Heinrich Heine: Das ist mein Patriotismus
5. September 2020
Deutschland – Ein Wintermärchen; aus dem Vorwort, 17. September 1844
Wir sind im Herzen gewappnet gegen das Mißfallen dieser heldenmütigen Lakaien in schwarz-rot-goldner Livree. Ich höre schon ihre Bierstimmen: du lästerst sogar unserer Farben, Verächter des Vaterlandes, Freund der Franzosen, denen du den freien Rhein abtreten willst! Beruhigt euch. Ich werde eure Farben achten und ehren, wenn sie es verdienen, wenn sie nicht mehr als eine müßige oder knechtische Spielerei sind. Pflanzt die schwarz-rot-goldne Fahne auf die Höhe des deutschen Gedankens, macht sie zur Standarte des freien Menschtums, und ich will mein bestes Herzblut für sie hingeben. Beruhigt euch, ich liebe das Vaterland ebensosehr wie ihr. Wegen diese Liebe habe ich dreizehn Lebensjahre im Exile verlebt, und wegen dieser Liebe kehre ich wieder zurück ins Exil, vielleicht für immer, jedenfalls ohne zu flennen oder eine schiefmäulige Duldergrimasse zu schneiden.
Ich bin der Freund der Franzosen, wie ich der Freund aller Menschen bin, wenn sie vernünftig und gut sind (…)
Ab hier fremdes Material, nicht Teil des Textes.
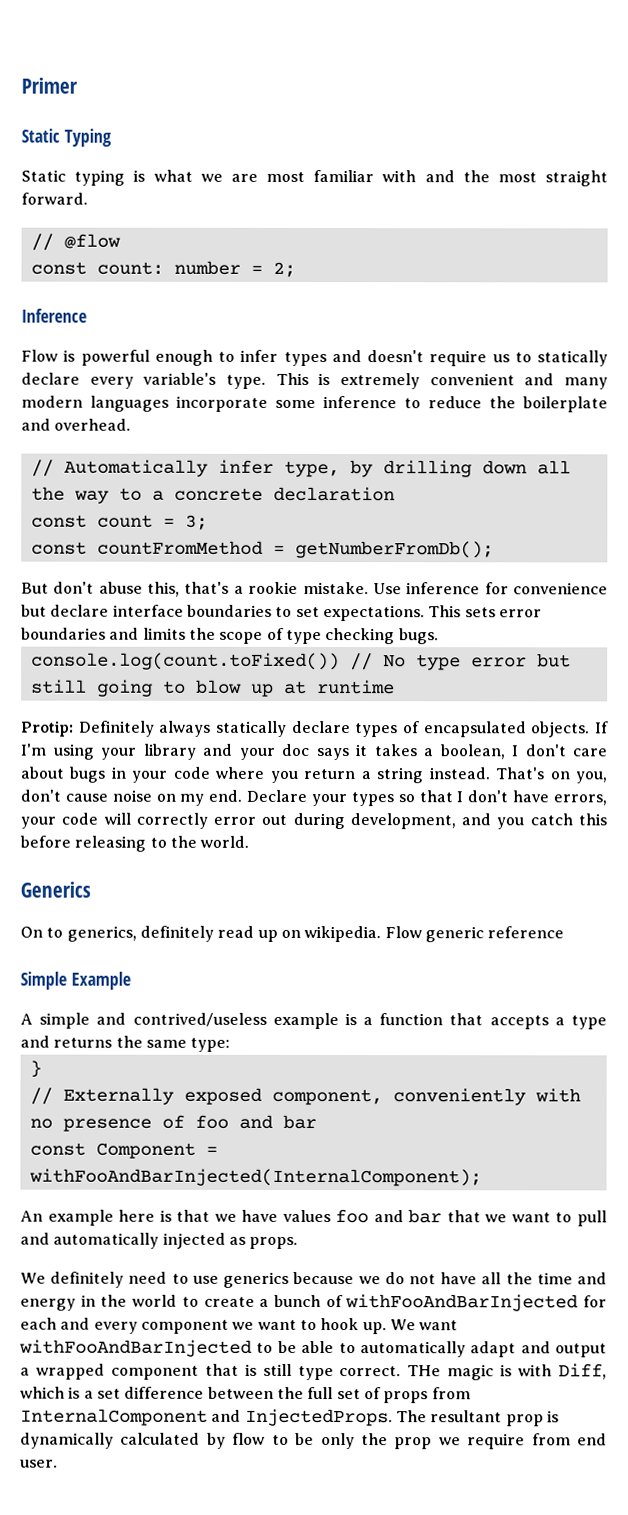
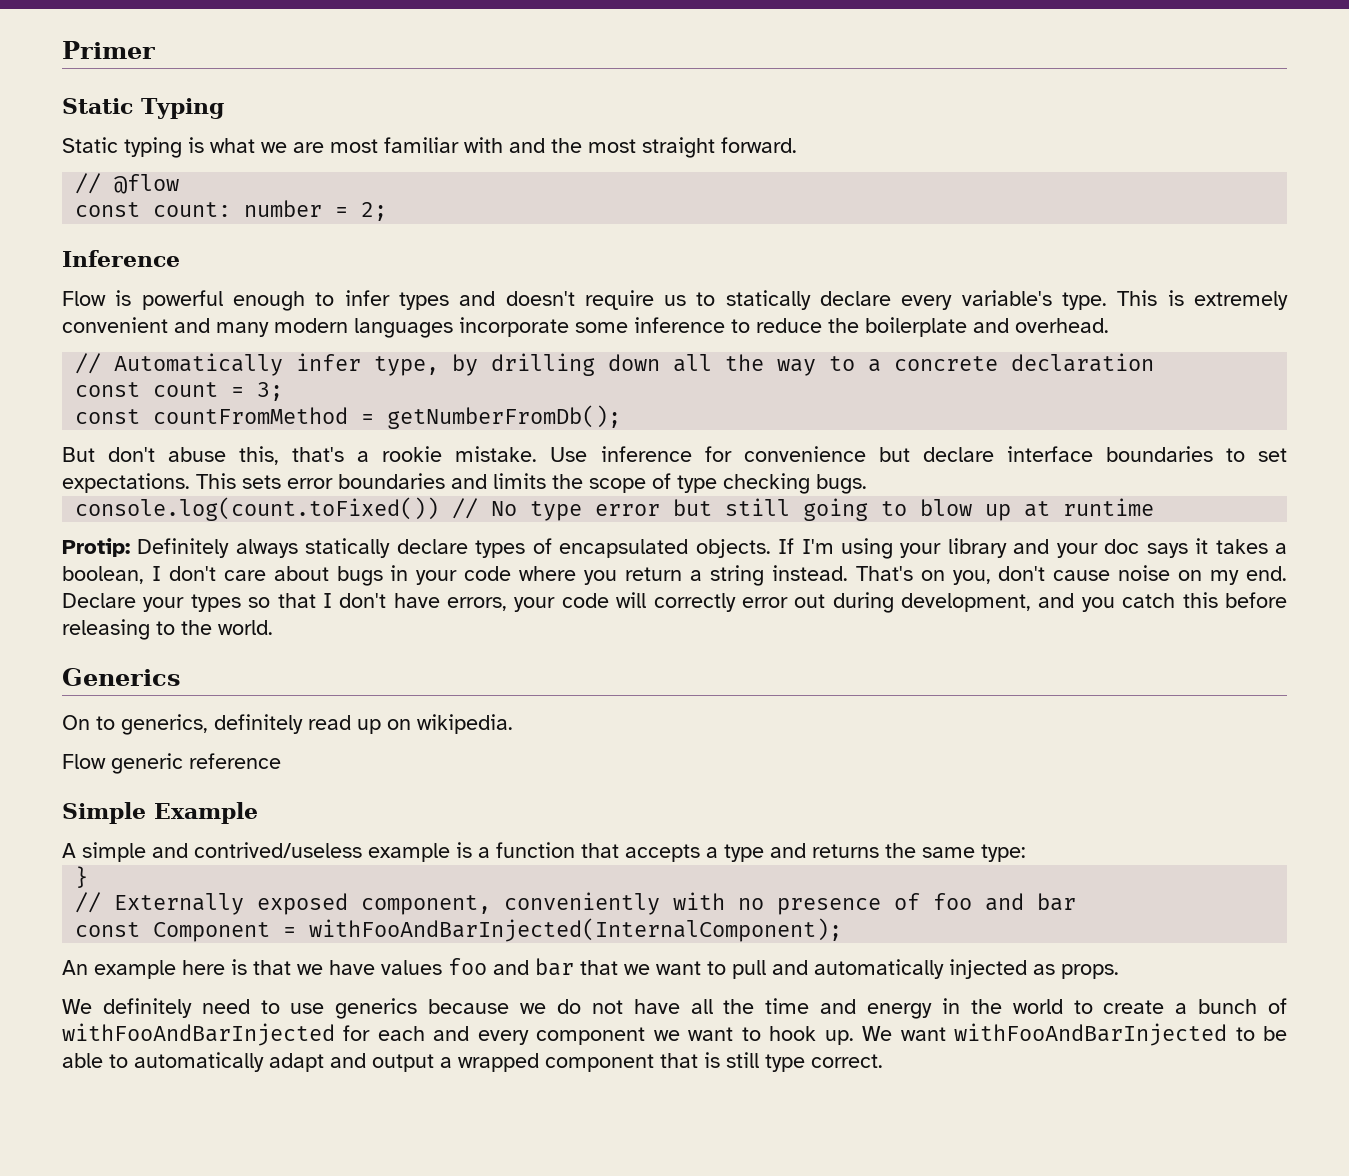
- On to generics, definitely read up on wikipedia. Flow generic reference
+ On to generics, definitely read up on wikipedia.
+ Flow generic reference
- THe magic is with Diff, which is a set difference between the full set of props from InternalComponent and InjectedProps. The resultant prop is dynamically calculated by flow to be only the prop we require from end user.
Das ist mein Patriotismus.
(…) Den entschiedensten Widerspruch werde ich zu achten wissen, wenn er aus einer Überzeugung hervorgeht. Selbst der rohesten Feindseligkeit will ich alsdann geduldig verzeihen; ich will sogar der Dummheit Rede stehen, wenn sie nur ehrlich gemeint ist. Meine ganze schweigende Verachtung widme ich hingegen dem gesinnungslosen Wichte, der aus leidiger Scheelsucht oder unsauberer Privatgiftigkeit meinen guten Leumund in der öffentlichen Meinung herabzuwürdigen sucht, und dabei die Maske des Patriotismus (…) benutzt.“
Heinrich Heine: Deutschland – Ein Wintermärchen, Heines Werke in fünf Bänden, zweiter Band, Berlin und Weimar, 1978, Seite 90 f.